Posted to common-user@hadoop.apache.org by "W.P. McNeill" <bi...@gmail.com> on 2011/08/12 19:29:07 UTC

What is the most efficient way to copy a large number of .gz files into HDFS?

I have a large number of gzipped web server logs on NFS that I need to pull
into HDFS for analysis by MapReduce.  What is the most efficient way to do
this?

It seems like what I should do is:

hadoop fs -copyFromLocal *.gz /my/HDFS/directory

A couple of questions:

   1. Is this single process, or will the files be copied up in parallel?
   2. Gzip is not a desirable compression format because it's not
   splittable. What's the best way to get these files into a better format?
   Should I run zcat > bzip before calling copyFromLocal or write a Hadoop job?

Re: What is the most efficient way to copy a large number of .gz files into HDFS?

Posted by "W.P. McNeill" <bi...@gmail.com>.
Am I better off using distcp instead of copyFromLocal, since the former will
be distributed?

Re: What is the most efficient way to copy a large number of .gz files into HDFS?

Posted by sridhar basam <sr...@basam.org>.
On Fri, Aug 12, 2011 at 1:29 PM, W.P. McNeill <bi...@gmail.com> wrote:

> I have a large number of gzipped web server logs on NFS that I need to pull
> into HDFS for analysis by MapReduce.  What is the most efficient way to do
> this?
>
> It seems like what I should do is:
>
> hadoop fs -copyFromLocal *.gz /my/HDFS/directory
>
> A couple of questions:
>
>   1. Is this single process, or will the files be copied up in parallel?
>

It will use a single process to do the copy.

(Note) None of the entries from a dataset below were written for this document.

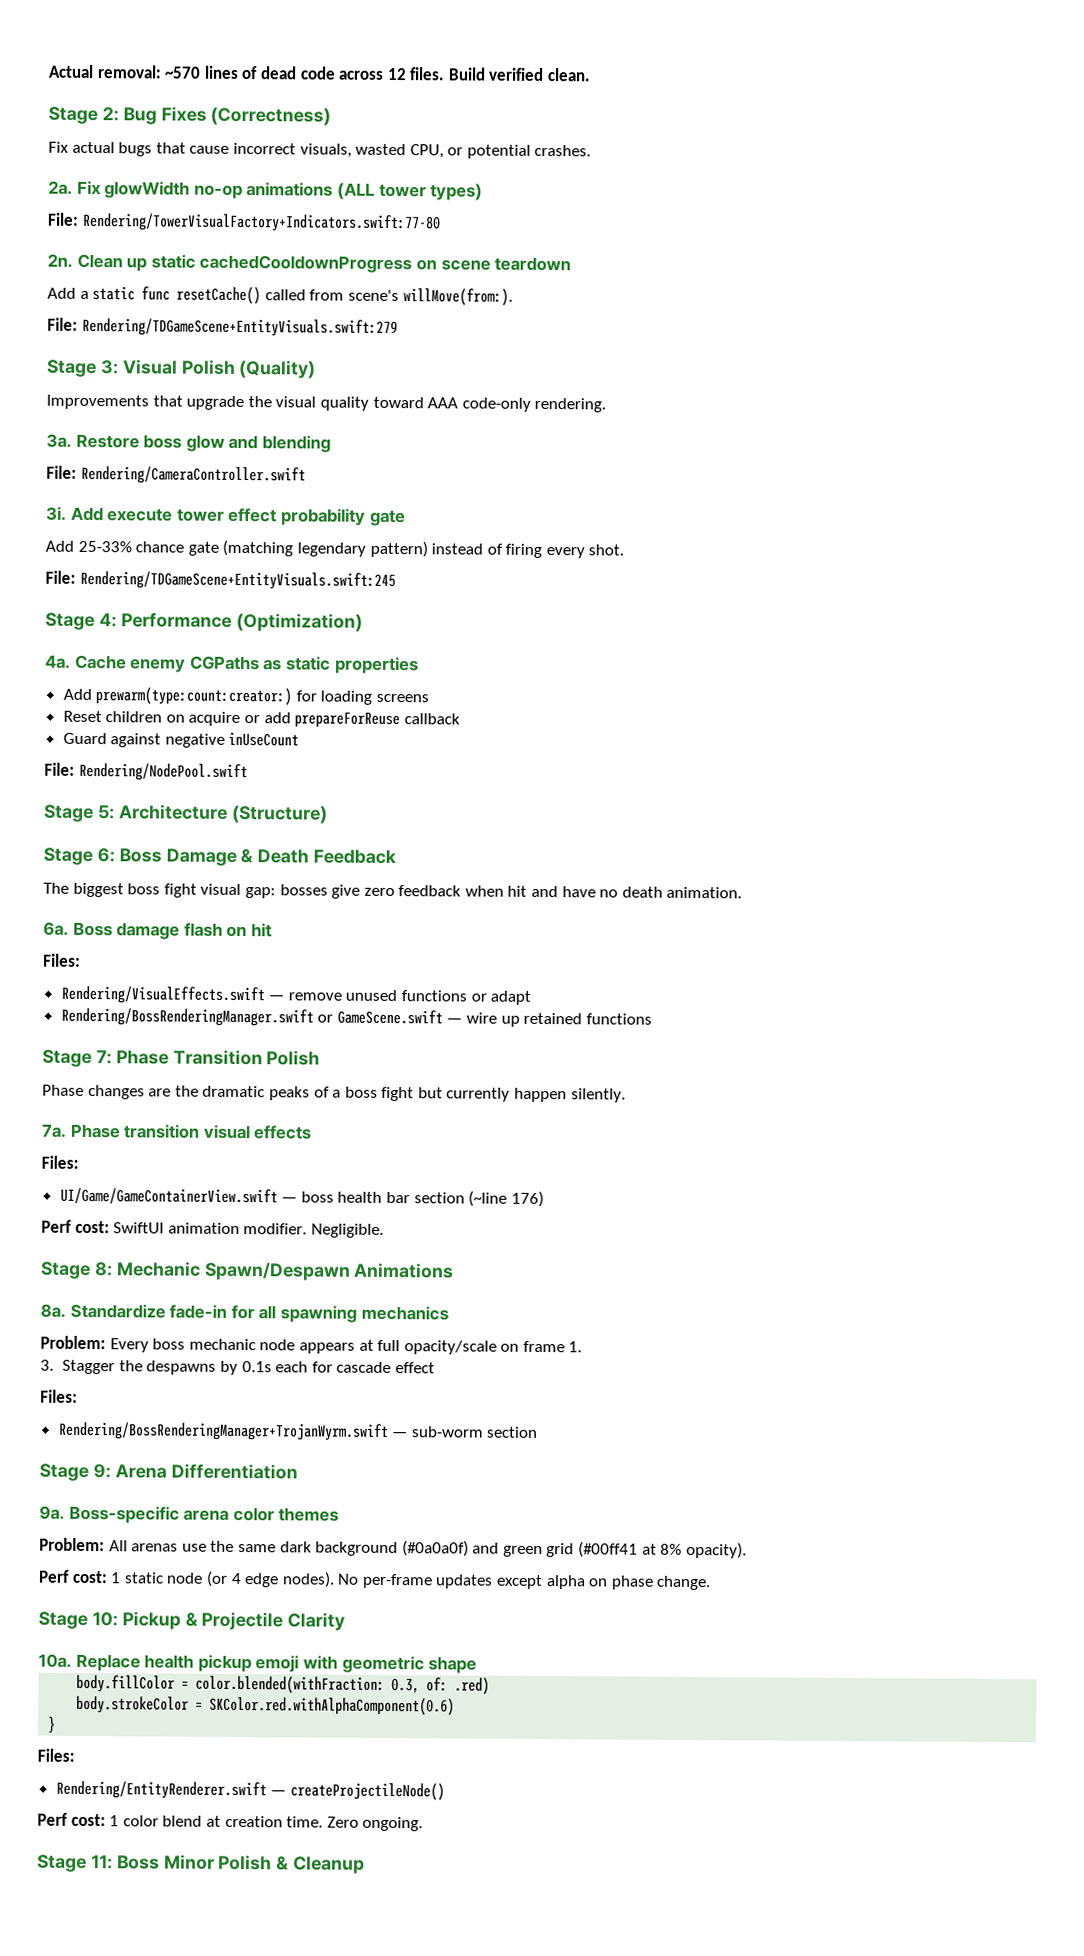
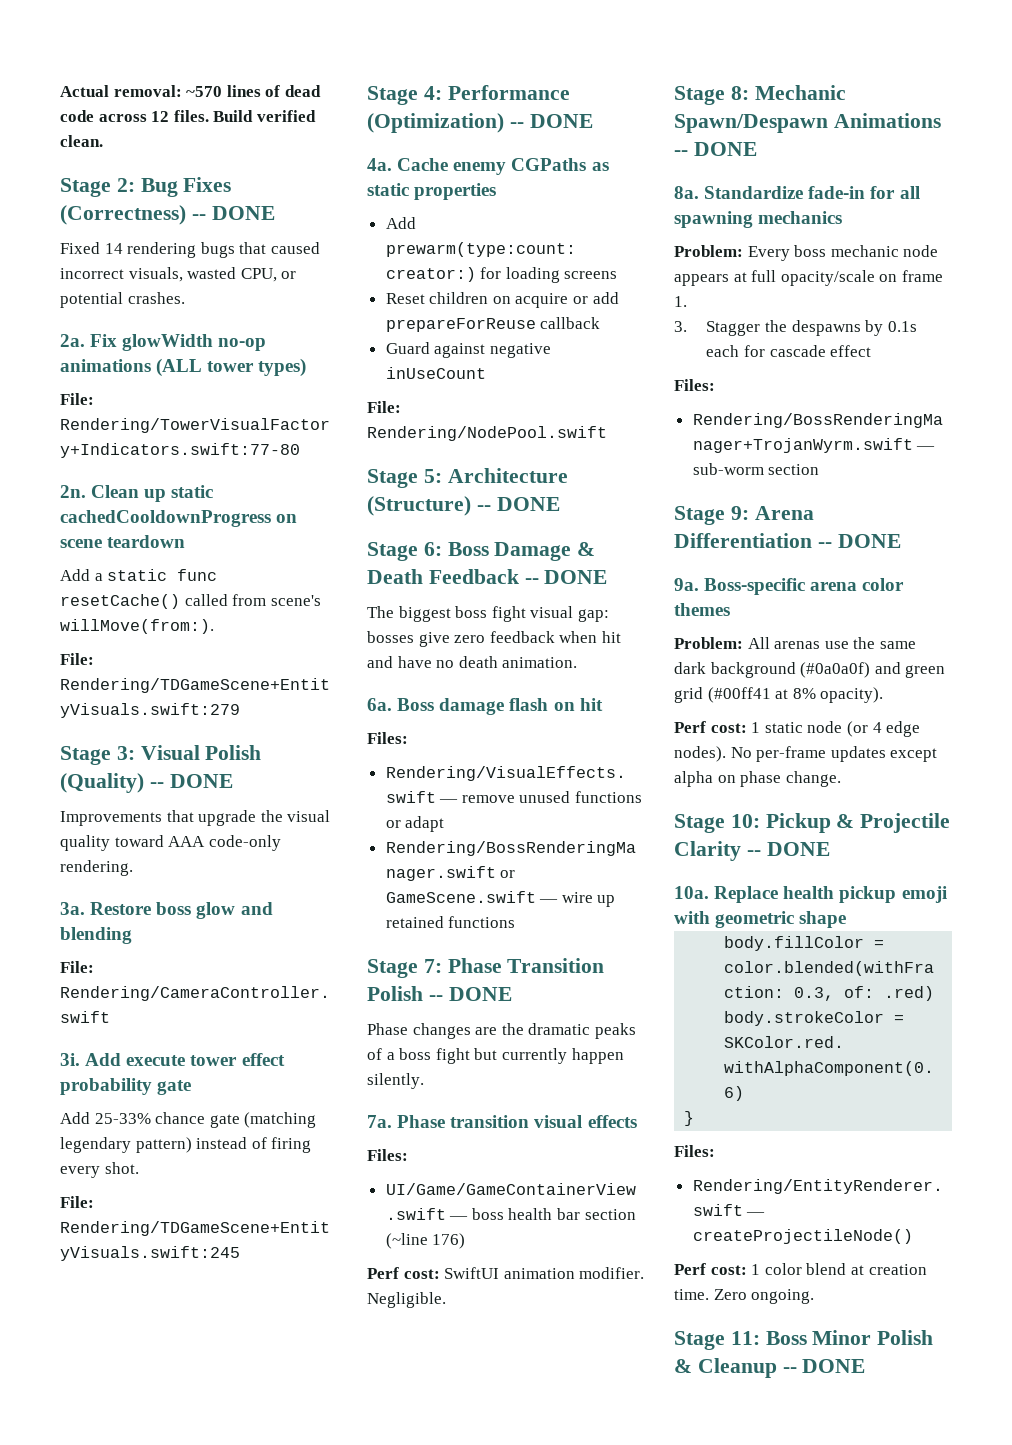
- Stage 2: Bug Fixes (Correctness)
- Fix actual bugs that cause incorrect visuals, wasted CPU, or potential crashes.
+ Stage 2: Bug Fixes (Correctness) -- DONE
+ Fixed 14 rendering bugs that caused incorrect visuals, wasted CPU, or potential crashes.
- Stage 3: Visual Polish (Quality)
+ Stage 3: Visual Polish (Quality) -- DONE
- Stage 4: Performance (Optimization)
+ Stage 4: Performance (Optimization) -- DONE
- Stage 5: Architecture (Structure)
+ Stage 5: Architecture (Structure) -- DONE
- Stage 6: Boss Damage & Death Feedback
+ Stage 6: Boss Damage & Death Feedback -- DONE
- Stage 7: Phase Transition Polish
+ Stage 7: Phase Transition Polish -- DONE
- Stage 8: Mechanic Spawn/Despawn Animations
+ Stage 8: Mechanic Spawn/Despawn Animations -- DONE
- Stage 9: Arena Differentiation
+ Stage 9: Arena Differentiation -- DONE
- Stage 10: Pickup & Projectile Clarity
+ Stage 10: Pickup & Projectile Clarity -- DONE
- Stage 11: Boss Minor Polish & Cleanup
+ Stage 11: Boss Minor Polish & Cleanup -- DONE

You could just have multiple
-copyFromLocal or moveFromLocal to improve speed.


>   2. Gzip is not a desirable compression format because it's not
>   splittable. What's the best way to get these files into a better format?
>   Should I run zcat > bzip before calling copyFromLocal or write a Hadoop
> job?
>

If you have lzo working, i would recommend it. Running mapreduce jobs using
lzo was measurably quicker in my setup. While bzip2 provides better
compression ratios, it is far too cpu intensive compared to lzo/gzip.  If
you have multiple gzip files, you might still be able to increase
parallelizism by having multiple mapper run on the individual gzip files but
still be 1 per file. I don't specifically recall if gzip/bzip2 was better in
my case.

 Sridhar